Task brief >>
Every line in the records below that holds "label" must be identified and copied.

======== Task inputs

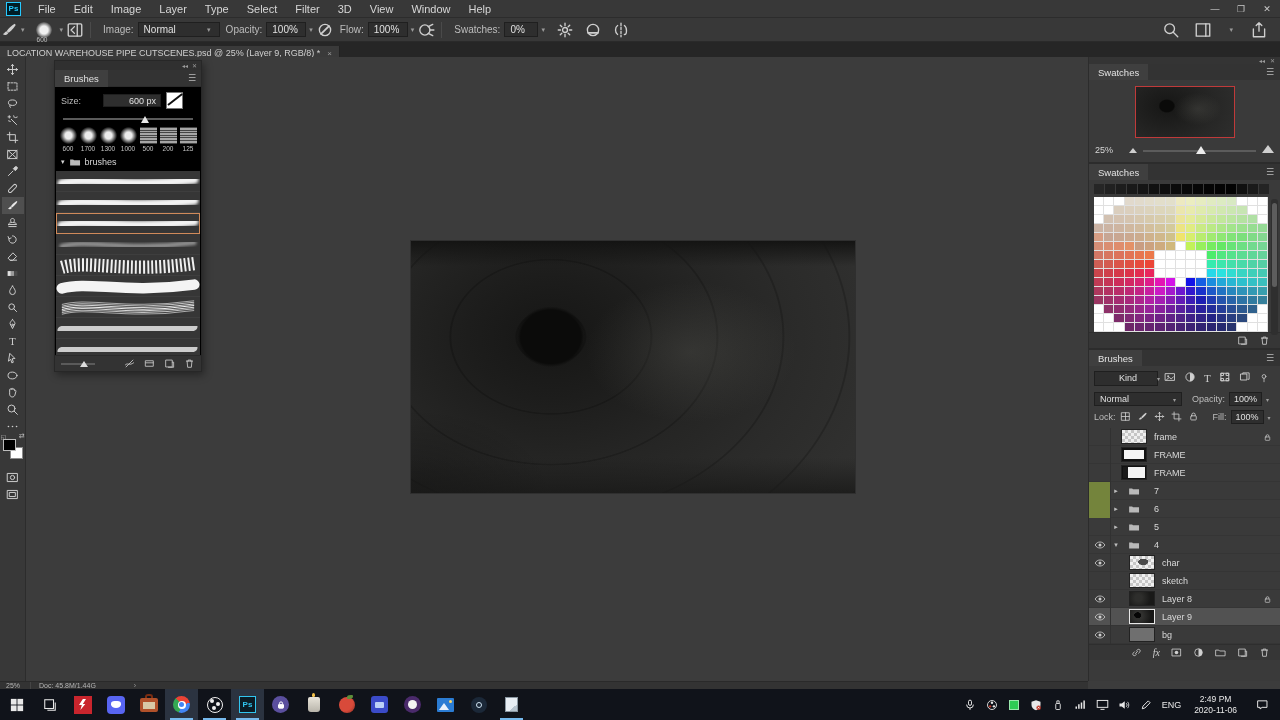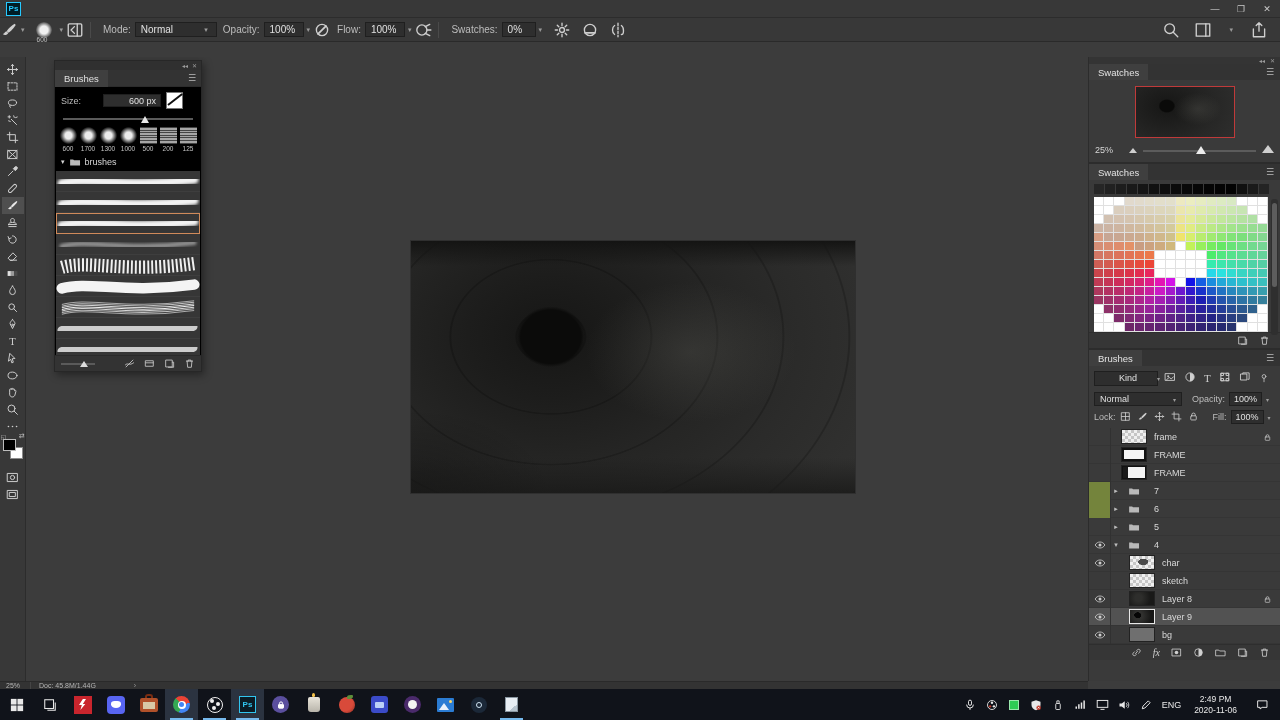--- a/index.html
+++ b/index.html
@@ -215,6 +215,19 @@
 
   <div id="titlebar">
     <div class="ps-logo">Ps</div>
+    <div id="menus" style="display:flex;">
+        <div class="menu-item">File</div>
+        <div class="menu-item">Edit</div>
+        <div class="menu-item">Image</div>
+        <div class="menu-item">Layer</div>
+        <div class="menu-item">Type</div>
+        <div class="menu-item">Select</div>
+        <div class="menu-item">Filter</div>
+        <div class="menu-item">3D</div>
+        <div class="menu-item">View</div>
+        <div class="menu-item">Window</div>
+        <div class="menu-item">Help</div>
+      </div>
     <div class="win-controls">
       <div class="win-btn">—</div>
       <div class="win-btn">❐</div>

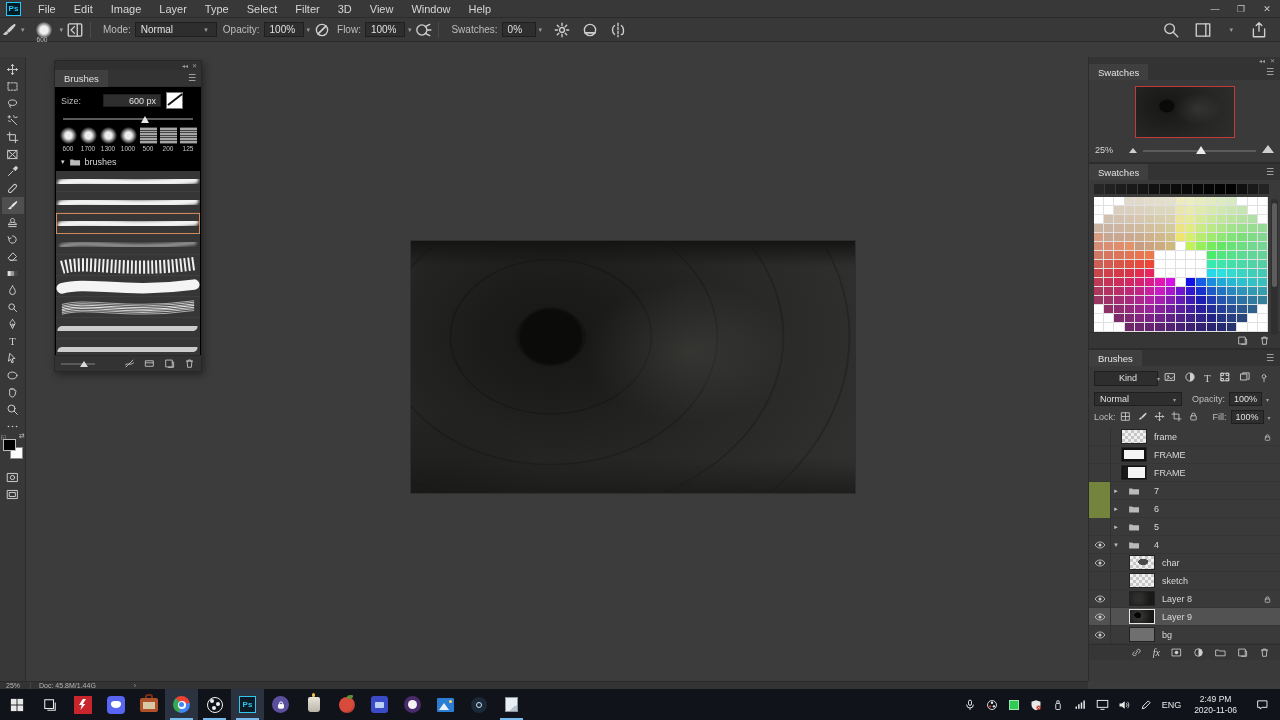--- a/index.html
+++ b/index.html
@@ -254,7 +254,7 @@
         </svg>
     </div>
     <div class="ob-sep"></div>
-    <span class="ob-label">Mode:</span>
+    <span class="ob-label">Image:</span>
     <div class="ob-field" style="width:82px">
       <span>Normal</span>
       <span class="ob-arrow" style="margin-left:auto">▾</span>

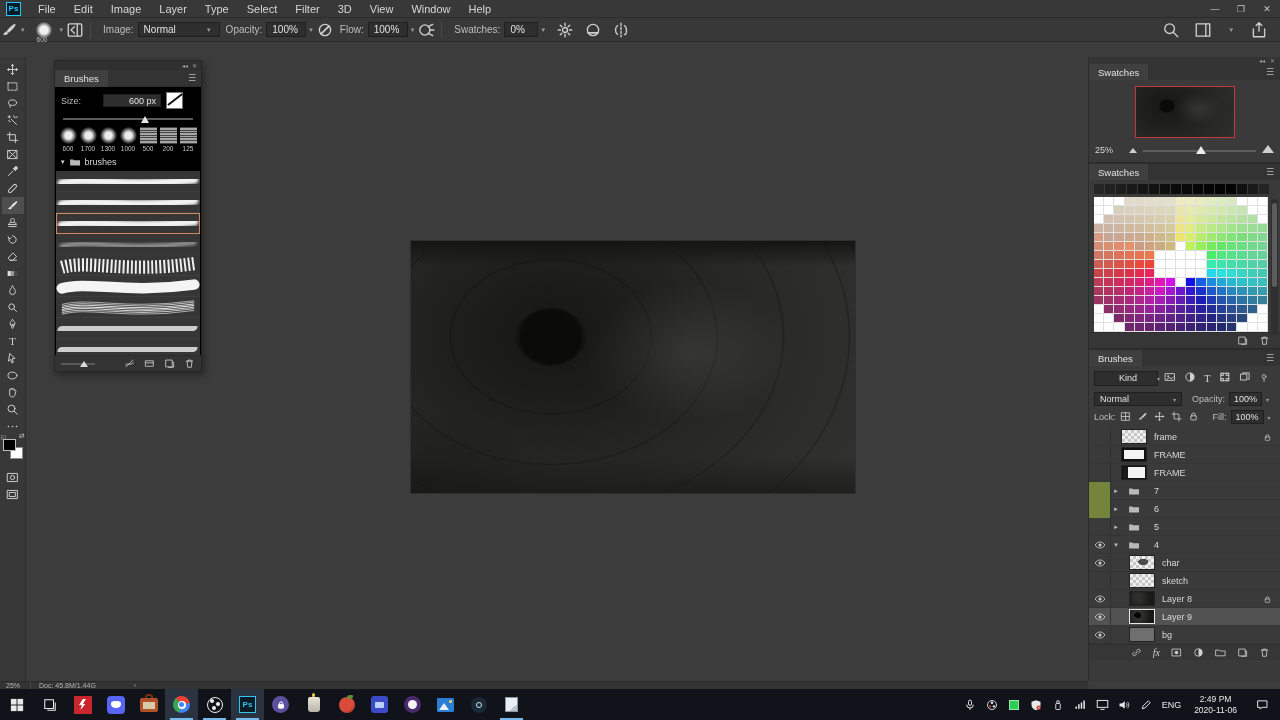--- a/index.html
+++ b/index.html
@@ -327,6 +327,12 @@
     </div>
   </div>
 
+  <div id="tabstrip">
+    <div class="doc-tab">
+      <span>LOCATION WAREHOUSE PIPE CUTSCENES.psd @ 25% (Layer 9, RGB/8) *</span>
+      <span class="close-x">×</span>
+    </div>
+  </div>
 
   <div id="toolbar">
     <div id="tool-list" style="display:flex;flex-direction:column;align-items:center;">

================

Output for this task >>
-    <span class="ob-label">Mode:</span>
+    <span class="ob-label">Image:</span>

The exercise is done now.